## Data supplied
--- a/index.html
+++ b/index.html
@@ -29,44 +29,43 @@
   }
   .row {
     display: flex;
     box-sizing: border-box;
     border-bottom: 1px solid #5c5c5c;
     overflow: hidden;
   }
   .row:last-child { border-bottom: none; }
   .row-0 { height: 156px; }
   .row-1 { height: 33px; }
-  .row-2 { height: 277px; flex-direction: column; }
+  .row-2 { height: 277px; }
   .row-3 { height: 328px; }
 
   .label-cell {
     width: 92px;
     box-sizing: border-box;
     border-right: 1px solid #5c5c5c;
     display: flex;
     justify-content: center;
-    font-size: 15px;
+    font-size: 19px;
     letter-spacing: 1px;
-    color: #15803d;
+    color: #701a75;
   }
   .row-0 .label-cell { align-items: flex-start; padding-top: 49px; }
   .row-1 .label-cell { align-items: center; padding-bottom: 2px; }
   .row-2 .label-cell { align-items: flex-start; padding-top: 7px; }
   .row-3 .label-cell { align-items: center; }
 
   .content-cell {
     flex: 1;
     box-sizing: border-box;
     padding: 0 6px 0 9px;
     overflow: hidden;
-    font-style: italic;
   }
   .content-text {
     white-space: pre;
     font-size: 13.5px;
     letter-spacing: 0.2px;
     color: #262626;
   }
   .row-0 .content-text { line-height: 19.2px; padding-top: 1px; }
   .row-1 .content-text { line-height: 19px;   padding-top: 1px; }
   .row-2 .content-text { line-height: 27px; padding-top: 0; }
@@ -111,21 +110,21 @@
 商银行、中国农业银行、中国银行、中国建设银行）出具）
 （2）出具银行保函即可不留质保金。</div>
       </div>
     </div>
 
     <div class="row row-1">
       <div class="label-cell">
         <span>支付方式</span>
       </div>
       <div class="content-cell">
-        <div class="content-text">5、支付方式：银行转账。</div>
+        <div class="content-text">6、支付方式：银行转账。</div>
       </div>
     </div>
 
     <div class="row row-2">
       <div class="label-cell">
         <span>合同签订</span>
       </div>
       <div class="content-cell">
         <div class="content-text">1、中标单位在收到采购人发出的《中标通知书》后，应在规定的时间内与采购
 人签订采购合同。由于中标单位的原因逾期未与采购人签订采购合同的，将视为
---
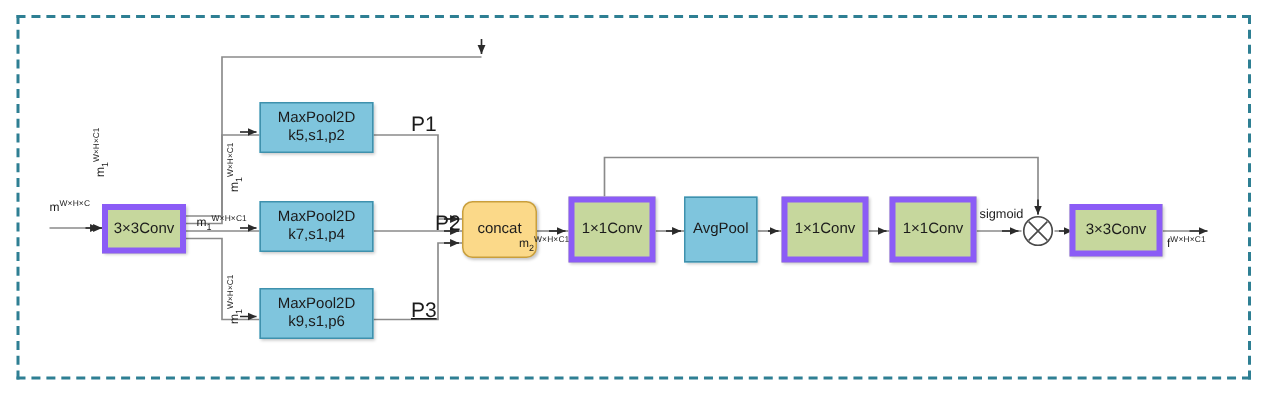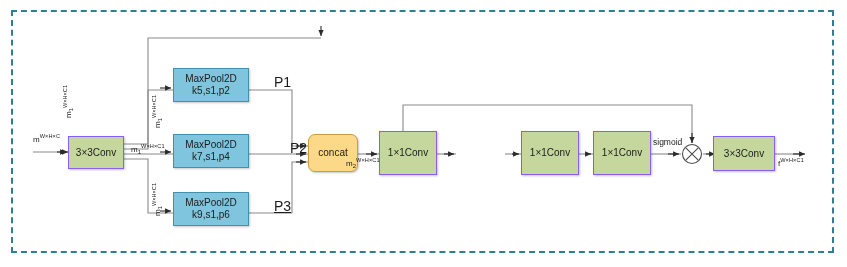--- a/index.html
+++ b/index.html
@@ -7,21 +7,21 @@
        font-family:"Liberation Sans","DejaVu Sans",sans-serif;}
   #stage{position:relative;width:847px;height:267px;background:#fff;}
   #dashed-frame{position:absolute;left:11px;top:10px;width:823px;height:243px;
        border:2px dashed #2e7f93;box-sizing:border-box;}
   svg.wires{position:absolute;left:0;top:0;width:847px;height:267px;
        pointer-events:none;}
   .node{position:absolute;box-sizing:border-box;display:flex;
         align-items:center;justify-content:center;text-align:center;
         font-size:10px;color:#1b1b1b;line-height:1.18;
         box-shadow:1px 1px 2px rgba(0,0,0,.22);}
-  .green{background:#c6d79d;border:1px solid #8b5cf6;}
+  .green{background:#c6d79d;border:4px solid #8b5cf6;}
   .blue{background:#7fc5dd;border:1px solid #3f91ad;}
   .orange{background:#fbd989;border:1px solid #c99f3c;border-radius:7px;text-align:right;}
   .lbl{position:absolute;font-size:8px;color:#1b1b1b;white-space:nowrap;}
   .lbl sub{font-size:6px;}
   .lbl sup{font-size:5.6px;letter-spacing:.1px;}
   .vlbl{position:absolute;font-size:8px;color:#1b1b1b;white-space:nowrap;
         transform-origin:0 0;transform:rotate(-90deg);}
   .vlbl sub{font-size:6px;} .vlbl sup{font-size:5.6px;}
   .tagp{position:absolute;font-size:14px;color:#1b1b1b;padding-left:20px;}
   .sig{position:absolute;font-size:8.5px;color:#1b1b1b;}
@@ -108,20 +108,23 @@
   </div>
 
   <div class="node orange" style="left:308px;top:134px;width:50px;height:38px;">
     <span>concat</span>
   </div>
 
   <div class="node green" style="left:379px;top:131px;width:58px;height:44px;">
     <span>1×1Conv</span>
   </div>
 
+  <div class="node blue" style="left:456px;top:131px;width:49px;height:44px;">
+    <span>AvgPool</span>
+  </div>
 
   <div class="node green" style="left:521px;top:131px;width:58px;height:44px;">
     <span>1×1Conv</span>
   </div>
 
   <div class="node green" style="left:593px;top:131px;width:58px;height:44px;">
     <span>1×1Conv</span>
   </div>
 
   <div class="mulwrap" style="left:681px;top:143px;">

## Exercise details
Wherever the string "size" occurs in a line of the listing above, count that line, and report only the total.

## Result for this exercise
11